## TRY IT
Return every line of the data below exactly, but do not include the images.

## THE DATA

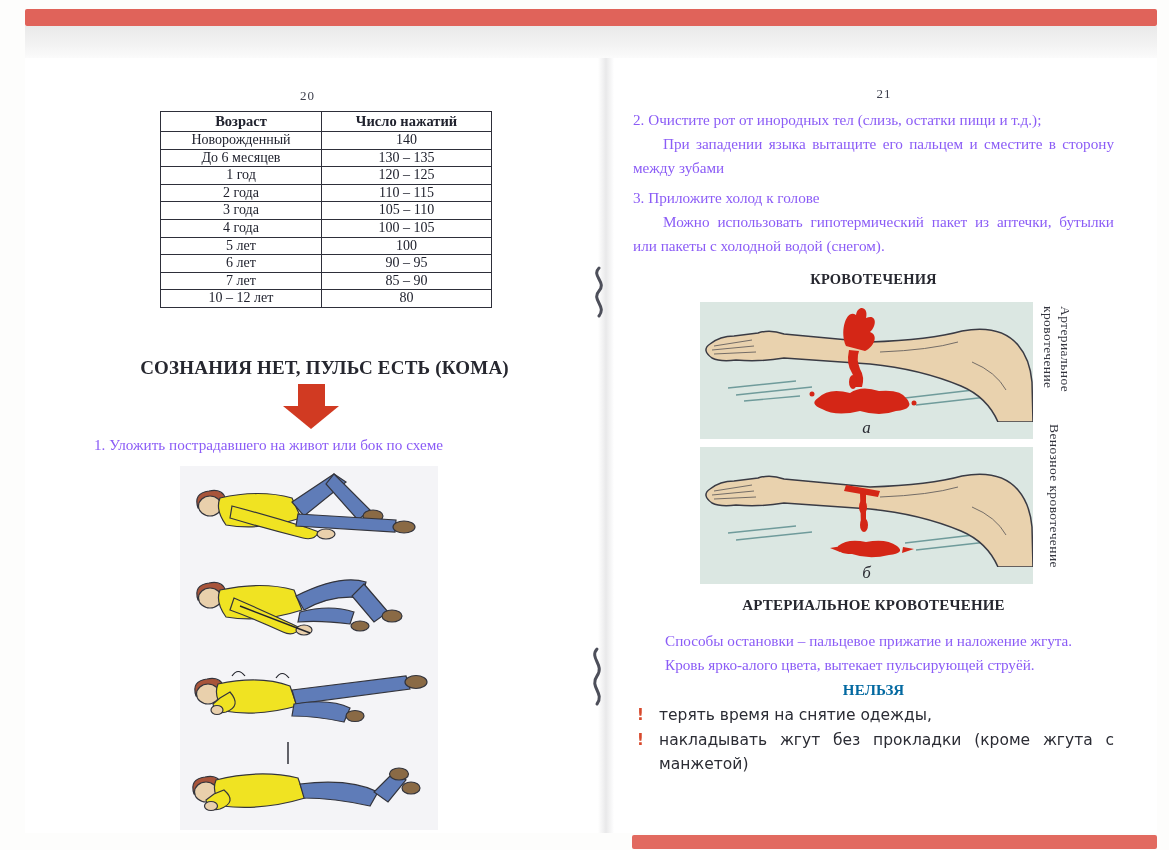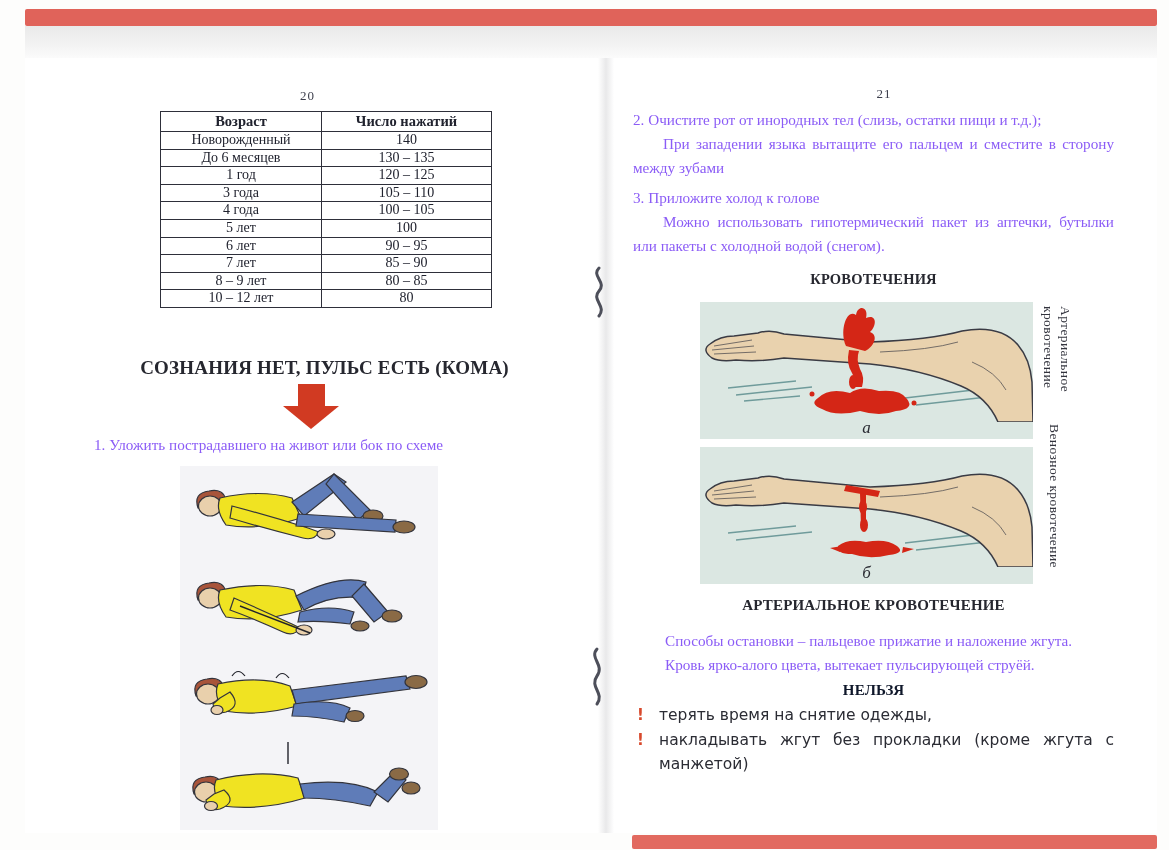--- a/index.html
+++ b/index.html
@@ -37,21 +37,21 @@
   .body-text{font-size:15.2px;line-height:24px;color:#8b5cf6;}
   .just{text-align:justify;}
   .ind{text-indent:30px;}
 
   .fig{width:333px;height:137px;background:#dbe7e2;}
   .fig-label{position:absolute;bottom:1px;left:0;width:100%;text-align:center;
              font-style:italic;font-size:17px;color:#2a2b33;}
   .vlabel{writing-mode:vertical-rl;font-size:13.5px;line-height:17px;color:#33343e;
           letter-spacing:.4px;}
 
-  .red-h{color:#0f172a;}
+  .red-h{color:#0369a1;}
   .fb-row{display:flex;align-items:flex-start;font-family:"DejaVu Sans",sans-serif;}
   .fb-bang{width:22px;flex:none;color:#d8492c;font-weight:bold;font-size:15px;line-height:24.5px;}
   .fb-text{flex:1;font-size:15.5px;line-height:24.5px;color:#2b2c34;text-align:justify;}
 </style>
 </head>
 <body>
 
 <div class="abs strip-top"></div>
 <div class="abs edge-band"></div>
 <div class="abs pages"></div>
@@ -85,42 +85,42 @@
       </tr>
       <tr>
         <td>До 6 месяцев</td>
         <td>130 – 135</td>
       </tr>
       <tr>
         <td>1 год</td>
         <td>120 – 125</td>
       </tr>
       <tr>
+        <td>2 года</td>
+        <td>110 – 115</td>
+      </tr>
+      <tr>
         <td>3 года</td>
         <td>105 – 110</td>
       </tr>
       <tr>
         <td>4 года</td>
         <td>100 – 105</td>
       </tr>
       <tr>
         <td>5 лет</td>
         <td>100</td>
       </tr>
       <tr>
         <td>6 лет</td>
         <td>90 – 95</td>
       </tr>
       <tr>
         <td>7 лет</td>
         <td>85 – 90</td>
-      </tr>
-      <tr>
-        <td>8 – 9 лет</td>
-        <td>80 – 85</td>
       </tr>
       <tr>
         <td>10 – 12 лет</td>
         <td>80</td>
       </tr>
     </tbody>
 </table>
 
 <div class="abs h-sans" style="left:132px;top:357px;width:385px;font-size:19px;">СОЗНАНИЯ НЕТ, ПУЛЬС ЕСТЬ (КОМА)</div>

## WRITTEN RESPONSE
--- a/index.html
+++ b/index.html
@@ -37,21 +37,21 @@
   .body-text{font-size:15.2px;line-height:24px;color:#8b5cf6;}
   .just{text-align:justify;}
   .ind{text-indent:30px;}
 
   .fig{width:333px;height:137px;background:#dbe7e2;}
   .fig-label{position:absolute;bottom:1px;left:0;width:100%;text-align:center;
              font-style:italic;font-size:17px;color:#2a2b33;}
   .vlabel{writing-mode:vertical-rl;font-size:13.5px;line-height:17px;color:#33343e;
           letter-spacing:.4px;}
 
-  .red-h{color:#0f172a;}
+  .red-h{color:#0369a1;}
   .fb-row{display:flex;align-items:flex-start;font-family:"DejaVu Sans",sans-serif;}
   .fb-bang{width:22px;flex:none;color:#d8492c;font-weight:bold;font-size:15px;line-height:24.5px;}
   .fb-text{flex:1;font-size:15.5px;line-height:24.5px;color:#2b2c34;text-align:justify;}
 </style>
 </head>
 <body>
 
 <div class="abs strip-top"></div>
 <div class="abs edge-band"></div>
 <div class="abs pages"></div>
@@ -85,42 +85,42 @@
       </tr>
       <tr>
         <td>До 6 месяцев</td>
         <td>130 – 135</td>
       </tr>
       <tr>
         <td>1 год</td>
         <td>120 – 125</td>
       </tr>
       <tr>
+        <td>2 года</td>
+        <td>110 – 115</td>
+      </tr>
+      <tr>
         <td>3 года</td>
         <td>105 – 110</td>
       </tr>
       <tr>
         <td>4 года</td>
         <td>100 – 105</td>
       </tr>
       <tr>
         <td>5 лет</td>
         <td>100</td>
       </tr>
       <tr>
         <td>6 лет</td>
         <td>90 – 95</td>
       </tr>
       <tr>
         <td>7 лет</td>
         <td>85 – 90</td>
-      </tr>
-      <tr>
-        <td>8 – 9 лет</td>
-        <td>80 – 85</td>
       </tr>
       <tr>
         <td>10 – 12 лет</td>
         <td>80</td>
       </tr>
     </tbody>
 </table>
 
 <div class="abs h-sans" style="left:132px;top:357px;width:385px;font-size:19px;">СОЗНАНИЯ НЕТ, ПУЛЬС ЕСТЬ (КОМА)</div>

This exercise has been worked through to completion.